Professional and public sectors hammered with layoffs

“The big difference between coronavirus and the Great Recession is that this has completely stopped the economy across so many sectors.”

When stay-at-home orders began washing over the country, the service and retail industries felt the impact first, shedding millions of jobs over a historically short span of time. As the curve begins to level in many places, the professional and public sectors are beginning to feel the pain of the contracting economy, however. 

As cities and states face budget shortfalls, government workers are being furloughed and laid off and white-collar employees are facing similar layoffs. 

Small business confidence crashes

“They are not quite sure if their customers can pay, or what customers will look like, what buying habits will come out of this, if their product will have the same appeal.”

CNBC released its Q2 survey on small business confidence and the results are unsurprisingly grim. Nearly a third of businesses have been required to close in-person operations while nearly a quarter closed altogether. 72% of SBOs report that the pandemic will likely permanently impact their business, while only 7% report being able to pivot to provide goods and services focused on fighting the outbreak of COVID-19.

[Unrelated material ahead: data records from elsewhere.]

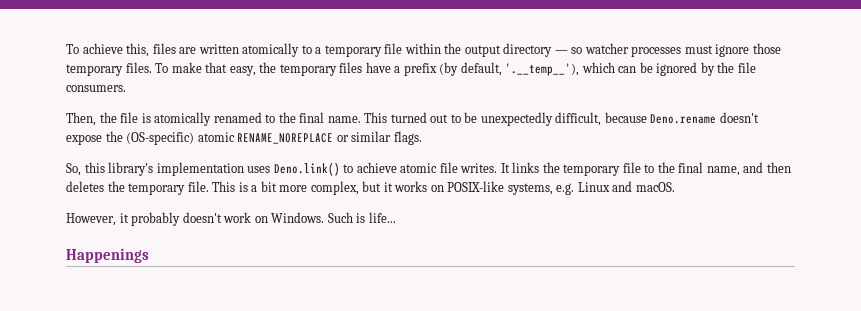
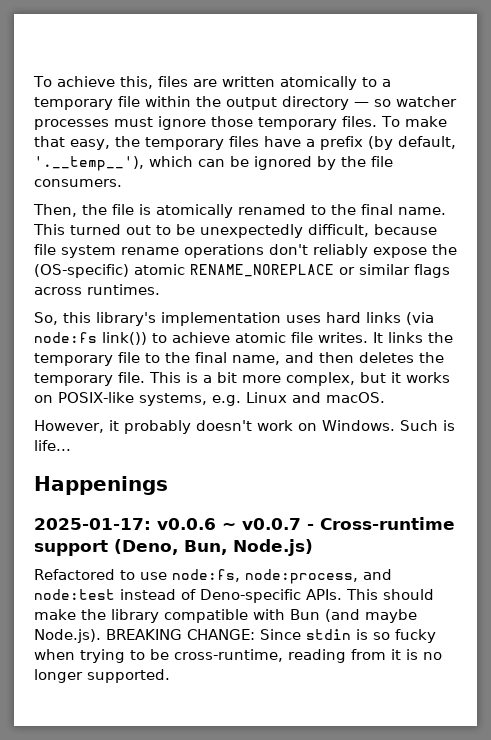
- This turned out to be unexpectedly difficult, because Deno.rename doesn't expose the (OS-specific) atomic RENAME_NOREPLACE or similar flags.
+ This turned out to be unexpectedly difficult, because file system rename operations don't reliably expose the (OS-specific) atomic RENAME_NOREPLACE or similar flags across runtimes.
- So, this library's implementation uses Deno.link() to achieve atomic file writes.
+ So, this library's implementation uses hard links (via node:fs link()) to achieve atomic file writes.
+ 2025-01-17: v0.0.6 ~ v0.0.7 - Cross-runtime support (Deno, Bun, Node.js)
+ Refactored to use node:fs, node:process, and node:test instead of Deno-specific APIs. This should make the library compatible with Bun (and maybe Node.js). BREAKING CHANGE: Since stdin is so fucky when trying to be cross-runtime, reading from it is no longer supported.

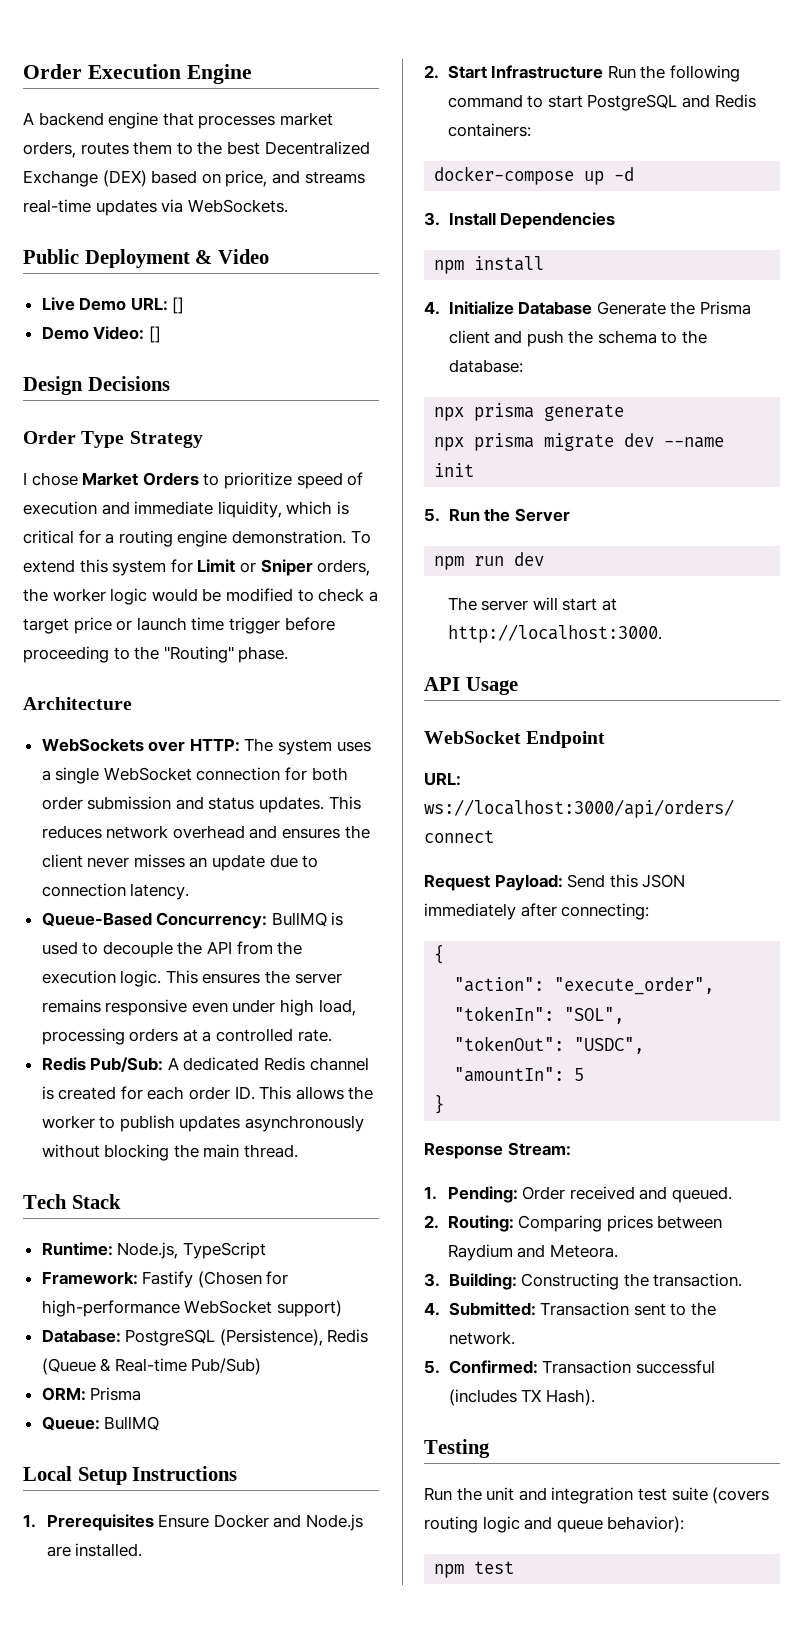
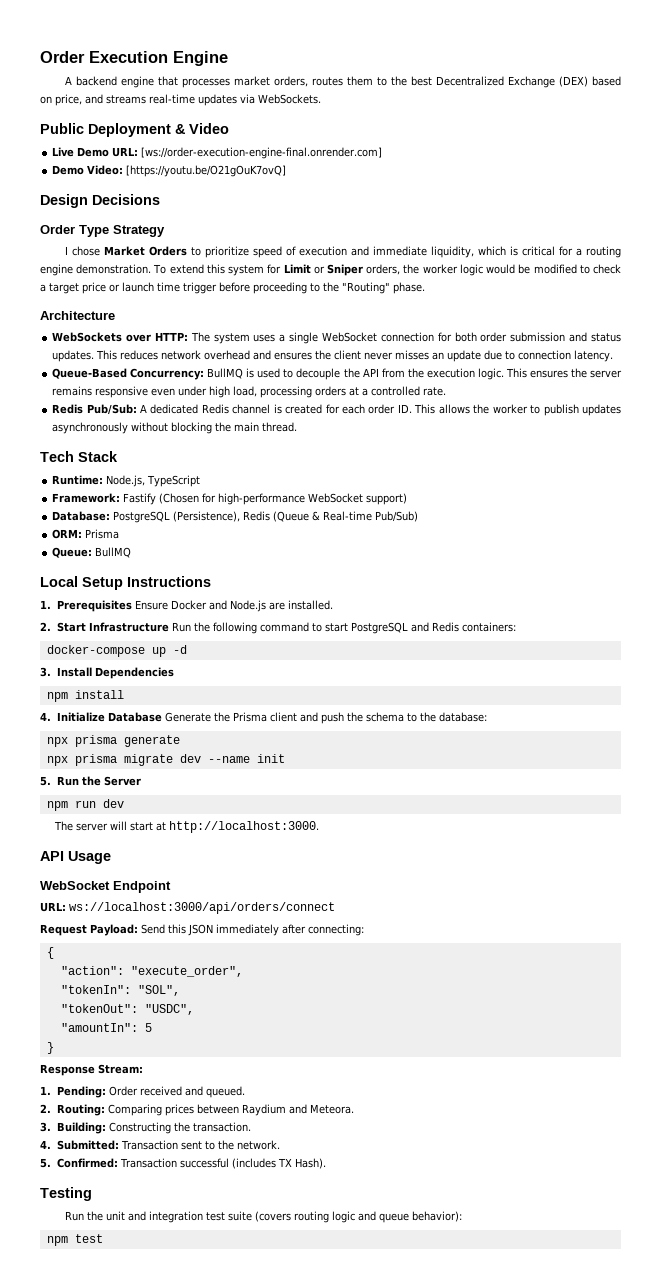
- Live Demo URL: []
+ Live Demo URL: [ws://order-execution-engine-final.onrender.com]
- Demo Video: []
+ Demo Video: [https://youtu.be/O21gOuK7ovQ]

SBOs debate if they should accept PPP funds

“Don’t feel like this is a handout or something that you should feel ashamed about taking if your business hasn’t been negatively impacted by it.” 

Essential small businesses that have managed to stay operational during the COVID-19 pandemic and received a Paycheck Protection Program loan may seem like they’ve won the jackpot. And some of the owners are grappling whether or not they should keep the funds.

Given the lack of clarity from the federal government about who should and shouldn’t qualify for the emergency Treasury-backed loans, small business owners are left to decide whether or not they should accept the funds amidst pressure for well-off companies to return the money. Private companies are not obliged to disclose whether or not they received PPP loans, however bankers report that shipping companies, cleaning companies, defense contractors, and law firms have received money.